Kenna: Don’t blink

Neptunes-affiliated artist keeps listeners, and Malcolm Gladwell, guessing

In his 2005 best-selling book Blink, Malcolm Gladwell devoted a chapter to the marketing efforts surrounding Kenna Zemedkun, an iconoclastic Ethiopian-American musician. “Kenna is the sort of person who is constantly at odds with your expectations, and that is both one of the things that make him so interesting and one of the things that have made his career so problematic,” wrote Gladwell.

On Kenna’s just-released second album, Make Sure They See My Face, the two continue their dialogue. “You seem a little all over the place.
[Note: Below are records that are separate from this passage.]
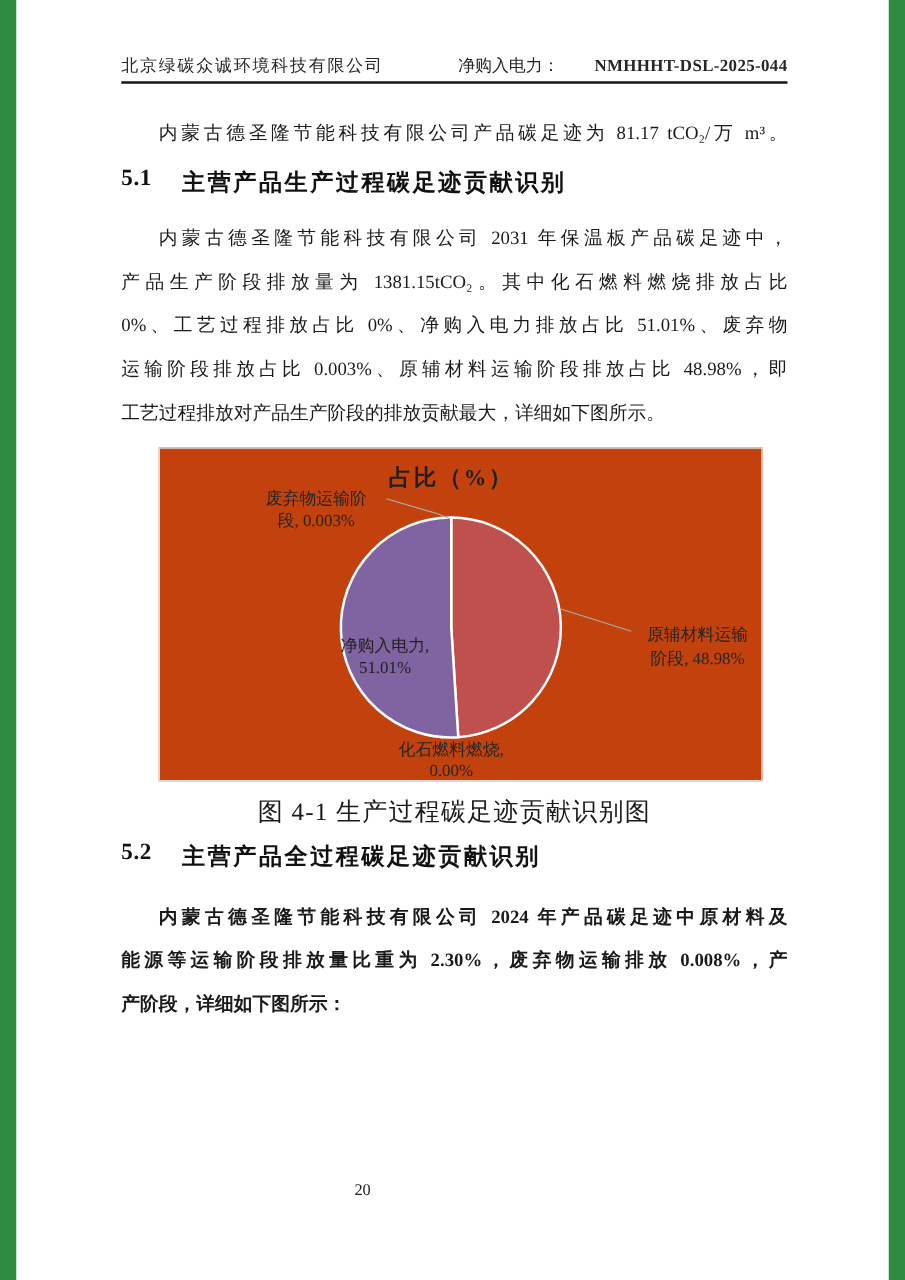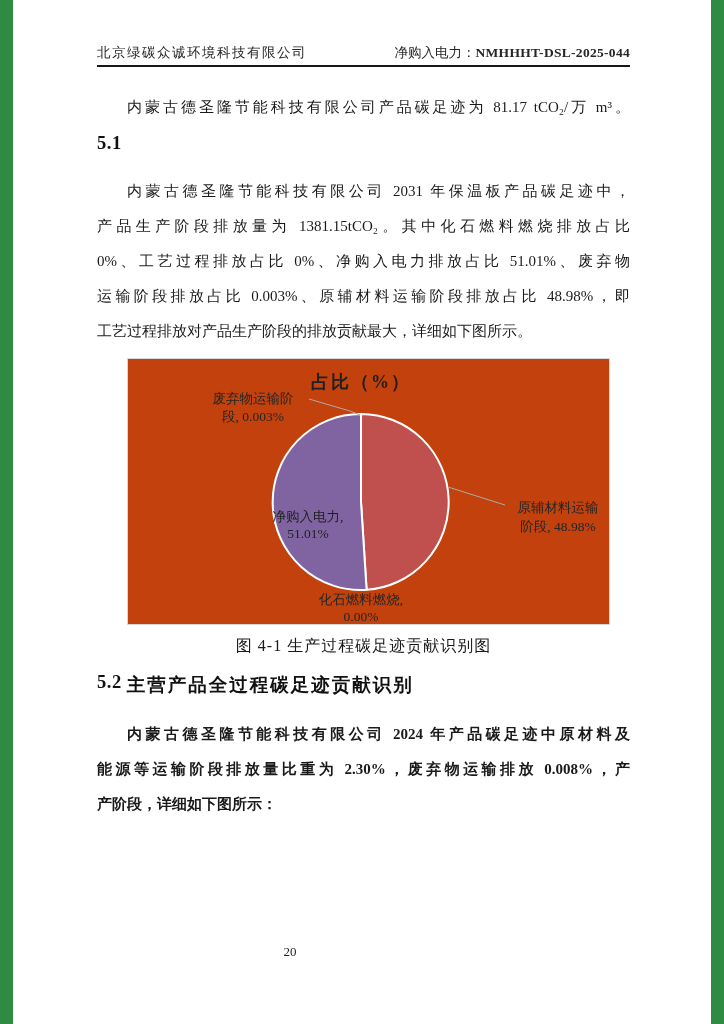--- a/index.html
+++ b/index.html
@@ -13,7 +13,7 @@
   .header{position:absolute;top:44px;left:97px;width:533px;display:flex;justify-content:space-between;align-items:baseline;font-size:13.5px;color:#262626;}
   .header .company{letter-spacing:1.5px;text-align:center;}
   .header .archive{white-space:nowrap;}
-  .header .archive .num{font-weight:bold;letter-spacing:.3px;}
+  .header .archive .num{font-weight:bold;letter-spacing:.3px;margin-left:28px;}
   .rule{position:absolute;top:65px;left:97px;width:533px;border-top:2px solid #171717;}
   .textcol{position:absolute;left:97px;width:533px;}
   .jline{font-size:15px;line-height:35px;height:35px;text-align:justify;text-align-last:justify;white-space:nowrap;overflow:hidden;}

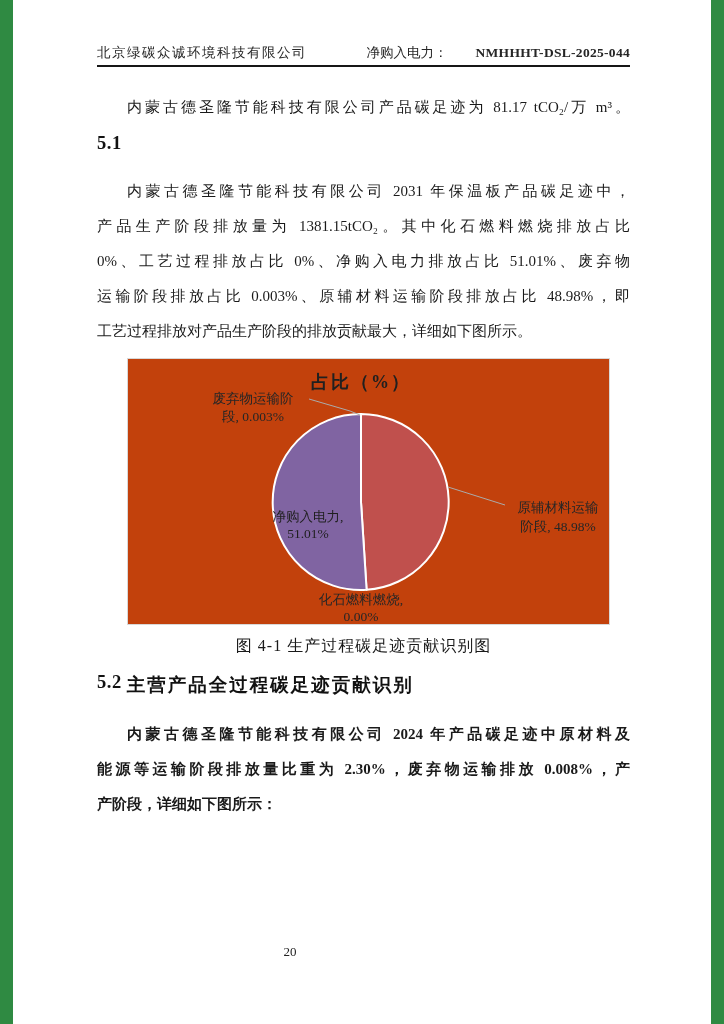--- a/index.html
+++ b/index.html
@@ -21,7 +21,7 @@
   .jline.indent{text-indent:2em;}
   .intro{top:90px;}
   .heading{position:absolute;left:97px;font-size:18.5px;font-weight:bold;color:#111;display:flex;}
-  .heading .hnum{margin-right:5px;letter-spacing:.5px;}
+  .heading .hnum{margin-right:24px;letter-spacing:.5px;}
   .heading .htitle{letter-spacing:2px;}
   .h51{top:133px;}
   .h52{top:672px;}

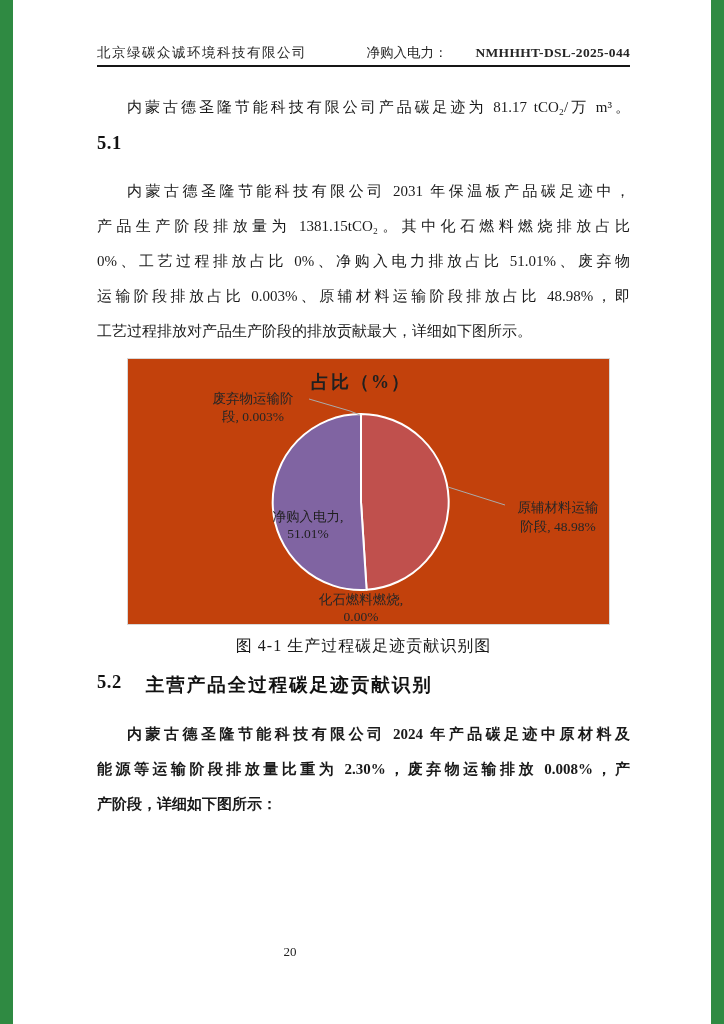--- a/index.html
+++ b/index.html
@@ -55,6 +55,7 @@
 
   <div class="heading h51">
     <span class="hnum">5.1</span>
+    <span class="htitle">主营产品生产过程碳足迹贡献识别</span>
   </div>
 
   <div class="textcol para51">

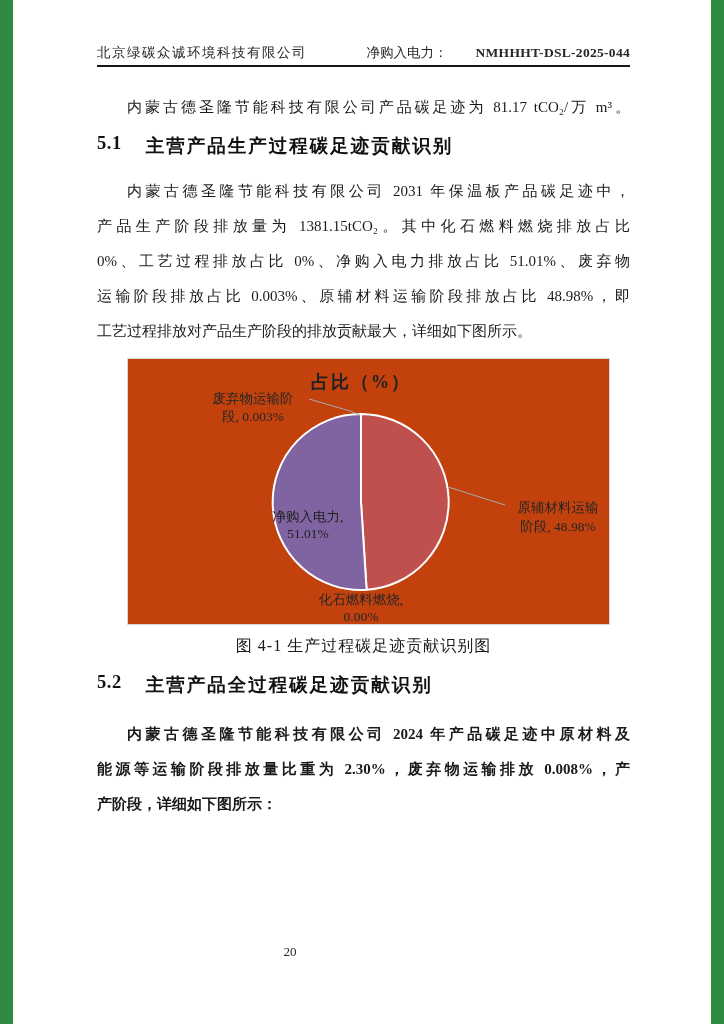--- a/index.html
+++ b/index.html
@@ -28,7 +28,7 @@
   .para51{top:174px;}
   .para52{top:717px;font-weight:bold;}
   .chartbox{position:absolute;top:358px;left:127px;width:481px;height:265px;border:1px solid #d8d8d8;background:#c2410c;box-sizing:content-box;}
-  .caption{position:absolute;top:636px;left:97px;width:533px;text-align:center;font-size:16px;letter-spacing:1px;color:#1a1a1a;}
+  .caption{position:absolute;top:636px;left:97px;width:533px;text-align:center;font-size:20px;letter-spacing:1px;color:#1a1a1a;}
   .pagenum{position:absolute;top:944px;left:0;width:580px;text-align:center;font-size:13px;color:#222;}
   svg text{font-family:"Liberation Serif","DejaVu Serif",serif;}
   .chart-title{font-size:18px;font-weight:bold;fill:#202020;letter-spacing:2px;}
Is there any reason for that?” Gladwell asks the 29-year-old Kenna.

“That’s a good question. I think maybe I’m just a little schizophrenic,” answers Kenna in a computerized drawl.
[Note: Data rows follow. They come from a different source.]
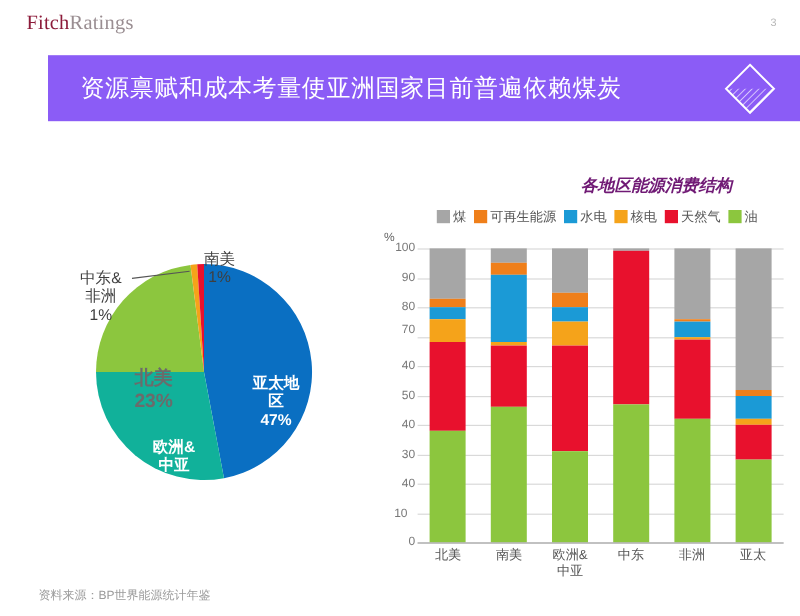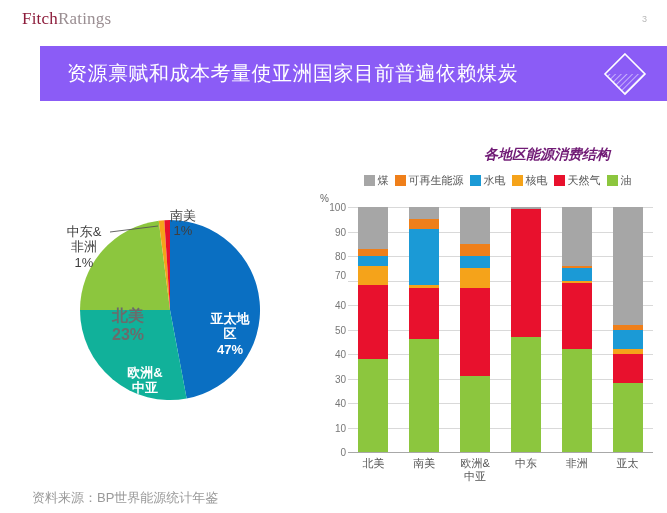--- a/index.html
+++ b/index.html
@@ -181,7 +181,7 @@
     <div class="plot">
       <div class="yaxis" id="yaxis">
           <div class="ytick" style="top: 245px;">0</div>
-          <div class="ytick" style="top: 220.5px;">10</div>
+          <div class="ytick" style="top: 220.5px; text-align: center;">10</div>
           <div class="ytick" style="top: 196px;">40</div>
           <div class="ytick" style="top: 171.5px;">30</div>
           <div class="ytick" style="top: 147px;">40</div>

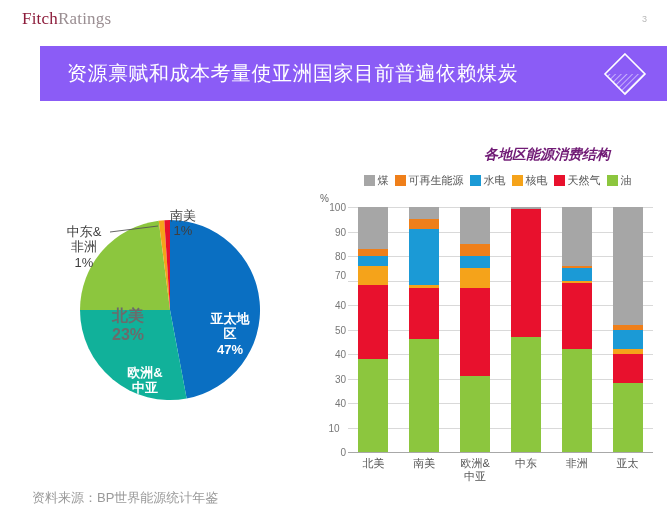--- a/index.html
+++ b/index.html
@@ -70,7 +70,7 @@
   .xlab{flex:1;text-align:center;font-size:11px;color:#555;line-height:1.15;}
 
   
-  .source{position:absolute;left:32px;top:489px;font-size:13px;color:#9a9a9a;}
+  .source{position:absolute;left:32px;top:489px;font-size:10px;color:#9a9a9a;}
 </style>
 </head>
 <body>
At that moment, “Say Goodbye to Love,” one of the funkiest singles of the year, drops in. Staccato bass lines interplay with bass-drum kicks that seem to bust holes out of the speaker. A light, melodic keyboard wafts over it all: the familiar sound of superstar production duo the Neptunes. “Just say goodbye to love,” sings Kenna in a stylish croon reminiscent of Bryan Ferry and the Cure’s Robert Smith. “I feel like I’m nowhere.”

On the surface, Kenna is mourning the demise of a romance. But he’s actually reprising that conversation with Gladwell. “Maybe I am a little schizophrenic. Maybe you won’t understand what I’m trying to do,” Kenna says during a phone interview from Los Angeles. “We all want to feel like we fit into a certain category, and feel like we fit in somewhere. But the fact is it’s all right if you feel like you’re nowhere.”

Kenna illustrates what happens to critics’ darlings who neither become cultish media sensations such as MIA, the British performer who regularly tops year-end lists; nor blossom into mainstream stars such as Feist, the Canadian singer with the iPod TV commercial. His 2003 debut, New Sacred Cow, drew great reviews, and his single “Freetime” drew a nomination at the MTV Video Music Awards for Breakthrough Video. Somehow, however, it didn’t pop.

New Sacred Cow was executive-produced by Neptunes’ producer Chad Hugo, and released on Flawless, a Sony subsidiary owned by Fred Durst. At the time it was released, the Neptunes dominated the music industry with hits such as Pharrell Williams’ “Frontin’,” Jay-Z’s “Change Clothes” and Kelis’ “Milkshake.” Kenna doesn’t have the star power of a Jay-Z, but he’s not a quirky Neptunes side project, either.

“I don’t ride coattails,” says Kenna, who first met the duo while they were teenage musicians in Virginia Beach, “before they blew up.” He describes their relationship as a full-fledged musical partnership, not just a producer-for-hire arrangement. “I don’t really watch their process with every artist they work with. With me, they have to be honest, and they have to come with something that they’ve never come with before,” he says. The Neptunes association, however, probably helped Kenna land a new recording contract after the Flawless/Sony deal floundered. Hugo also produced Make Sure They See My Face, which is being released by Capitol/EMI.

When asked to cite his influences, Kenna’s list includes Talking Heads, Jimi Hendrix, U2, Michael Jackson and David Bowie. “I try to make it so that every song has 10 influences. For one second you may think it’s the Cure influencing me, and then the next second it’s the Clash, the third second it’s the Police, and the fourth second it’s Weezer,” he says. For example, the new album’s “Out of Control” starts out with a glam-rock stomp, and then flips over into keyboard-heavy funk rock. Hip-hop-heavy beats underline his classic pop sensibilities.

“I get to make whatever music I want in whatever way I want to make it. ... It’s a very freeing experience. And I work with the best producers in the world,” Kenna says. “I may go down in flames, but I’m going to go down in flames doing what I do best.”